Assignment - Omit the pictures and print exactly the lines of the listing below, starting at the first and ending at the line containing "left:5px; top:27px; width:686px;".

Extracted information -
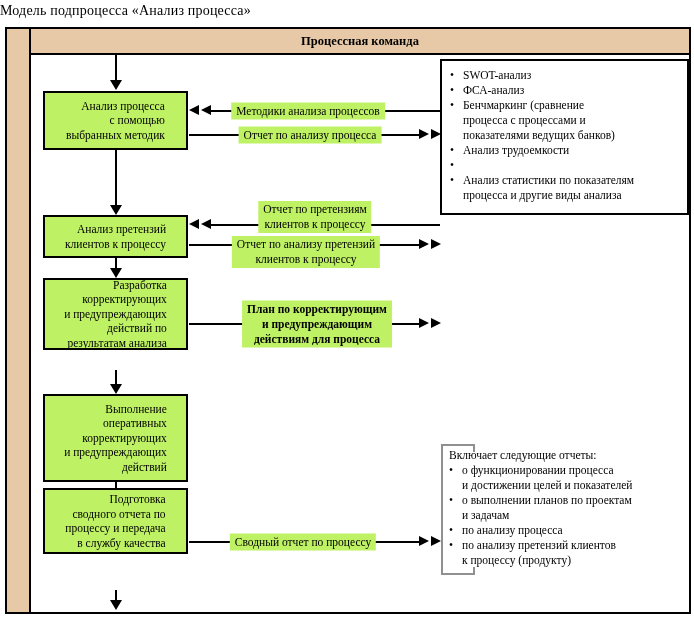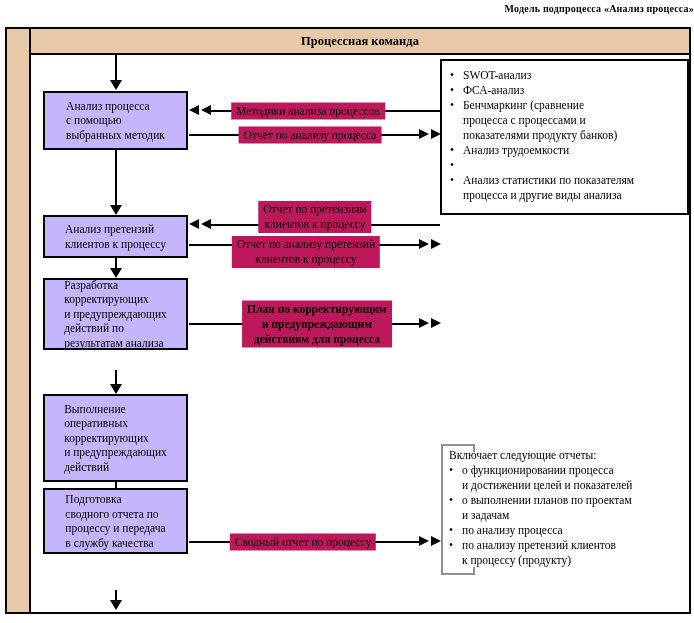--- a/index.html
+++ b/index.html
@@ -3,57 +3,57 @@
 <meta charset="utf-8">
 <style>
   html,body { margin:0; padding:0; background:#ffffff; }
   .stage {
     position:relative; width:694px; height:623px;
     font-family:"Liberation Serif","DejaVu Serif",serif;
     color:#000; background:#fff; overflow:hidden;
   }
   .abs { position:absolute; }
   .title {
-    left:0; top:3px; width:100%; text-align:right;
-    font-size:10px; font-weight:bold; letter-spacing:.2px;
+    left:0; top:3px; width:100%; text-align:left;
+    font-size:14px; font-weight:normal; letter-spacing:.2px;
   }
   .frame {
     left:5px; top:27px; width:686px; height:587px;
     border:2px solid #000; box-sizing:border-box; background:#fff;
   }
   .lane-strip {
     left:0; top:0; bottom:0; width:22px;
     background:#e8c9a7; border-right:2px solid #000;
   }
   .header-bar {
     left:24px; top:0; right:0; height:24px;
     background:#e8c9a7; border-bottom:2px solid #000;
     display:flex; align-items:center; justify-content:center;
     font-size:12.5px; font-weight:bold;
   }
   .step {
-    left:43px; width:145px; background:#c4b5fd;
+    left:43px; width:145px; background:#bef264;
     border:2px solid #000; box-sizing:border-box;
     display:flex; align-items:center; justify-content:center;
-    text-align:left; font-size:11.5px; line-height:14.5px;
+    text-align:right; font-size:11.5px; line-height:14.5px;
     white-space:pre-line;
   }
   .vline { width:2px; background:#000; }
   .hline { height:2px; background:#000; }
   .head-down {
     width:0; height:0;
     border-left:6px solid transparent; border-right:6px solid transparent;
     border-top:10px solid #000;
   }
   .dbl { display:flex; gap:2px; align-items:center; }
   .t-l { width:0; height:0; border-top:5.5px solid transparent; border-bottom:5.5px solid transparent; border-right:10px solid #000; }
   .t-r { width:0; height:0; border-top:5.5px solid transparent; border-bottom:5.5px solid transparent; border-left:10px solid #000; }
   .flow-label {
     transform:translate(-50%,-50%);
-    background:#be185d; padding:1px 5px;
+    background:#bef264; padding:1px 5px;
     font-size:11.5px; line-height:15px; text-align:center;
     white-space:pre-line;
   }
   .panel {
     border:2px solid #000; box-sizing:border-box; background:#fff;
     padding:7px 4px 4px 8px;
   }
   .blist { font-size:11.5px; line-height:15px; }
   .bitem { display:flex; }
   .bullet { width:13px; flex:0 0 13px; }
@@ -165,21 +165,21 @@
         <span class="btext">SWOT-анализ</span>
       </div>
     <div class="bitem">
         <span class="bullet">•</span>
         <span class="btext">ФСА-анализ</span>
       </div>
     <div class="bitem">
         <span class="bullet">•</span>
         <span class="btext">Бенчмаркинг (сравнение
 процесса с процессами и
-показателями продукту банков)</span>
+показателями ведущих банков)</span>
       </div>
     <div class="bitem">
         <span class="bullet">•</span>
         <span class="btext">Анализ трудоемкости</span>
       </div>
     <div class="bitem">
         <span class="bullet">•</span>
       </div>
     <div class="bitem">
         <span class="bullet">•</span>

Solution for this task -
--- a/index.html
+++ b/index.html
@@ -3,57 +3,57 @@
 <meta charset="utf-8">
 <style>
   html,body { margin:0; padding:0; background:#ffffff; }
   .stage {
     position:relative; width:694px; height:623px;
     font-family:"Liberation Serif","DejaVu Serif",serif;
     color:#000; background:#fff; overflow:hidden;
   }
   .abs { position:absolute; }
   .title {
-    left:0; top:3px; width:100%; text-align:right;
-    font-size:10px; font-weight:bold; letter-spacing:.2px;
+    left:0; top:3px; width:100%; text-align:left;
+    font-size:14px; font-weight:normal; letter-spacing:.2px;
   }
   .frame {
     left:5px; top:27px; width:686px; height:587px;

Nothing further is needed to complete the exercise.